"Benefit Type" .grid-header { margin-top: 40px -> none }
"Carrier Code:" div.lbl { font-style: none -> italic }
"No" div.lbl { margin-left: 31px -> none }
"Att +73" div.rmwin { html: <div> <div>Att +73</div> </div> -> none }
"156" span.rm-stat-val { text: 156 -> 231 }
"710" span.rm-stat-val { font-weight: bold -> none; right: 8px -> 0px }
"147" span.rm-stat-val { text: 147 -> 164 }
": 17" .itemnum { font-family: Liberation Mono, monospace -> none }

#### Exercise details
Word for word, please return the lines from the one containing "html: <div> <div>Att" through the end of the listing, both ends included, and nothing else.

#### Solution
"Att +73" div.rmwin { html: <div> <div>Att +73</div> </div> -> none }
"156" span.rm-stat-val { text: 156 -> 231 }
"710" span.rm-stat-val { font-weight: bold -> none; right: 8px -> 0px }
"147" span.rm-stat-val { text: 147 -> 164 }
": 17" .itemnum { font-family: Liberation Mono, monospace -> none }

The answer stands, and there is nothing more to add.